** MATERIAL PROVIDED **
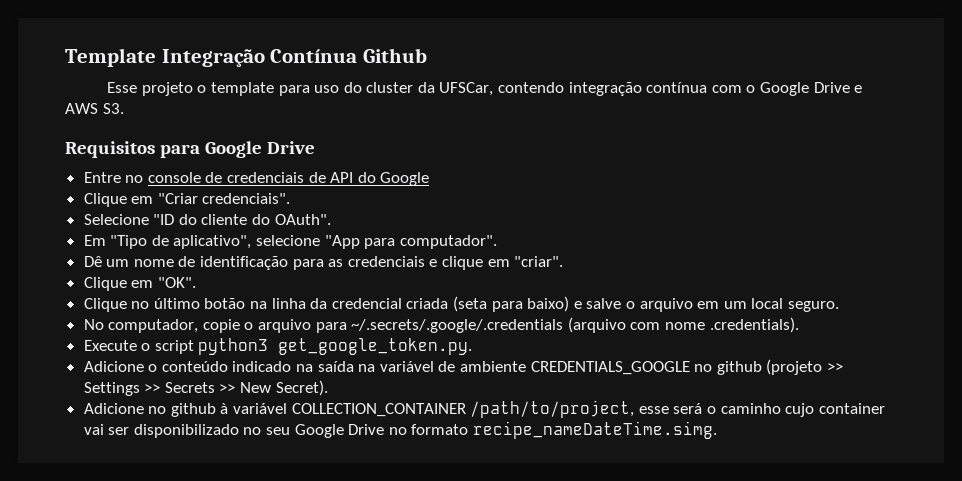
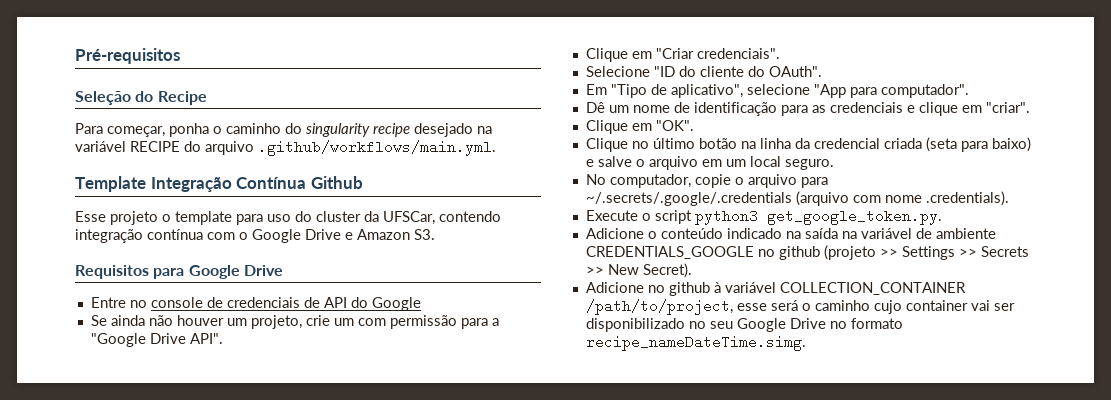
+ Pré-requisitos
+ Seleção do Recipe
+ Para começar, ponha o caminho do singularity recipe desejado na variável RECIPE do arquivo .github/workflows/main.yml.
- Esse projeto o template para uso do cluster da UFSCar, contendo integração contínua com o Google Drive e AWS S3.
+ Esse projeto o template para uso do cluster da UFSCar, contendo integração contínua com o Google Drive e Amazon S3.
+ Se ainda não houver um projeto, crie um com permissão para a "Google Drive API".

** EXERCISE DIRECTIONS **
Could you repeat the data exactly, omitting its pictures?

** ANSWER TO THIS TASK **
+ Pré-requisitos
+ Seleção do Recipe
+ Para começar, ponha o caminho do singularity recipe desejado na variável RECIPE do arquivo .github/workflows/main.yml.
- Esse projeto o template para uso do cluster da UFSCar, contendo integração contínua com o Google Drive e AWS S3.
+ Esse projeto o template para uso do cluster da UFSCar, contendo integração contínua com o Google Drive e Amazon S3.
+ Se ainda não houver um projeto, crie um com permissão para a "Google Drive API".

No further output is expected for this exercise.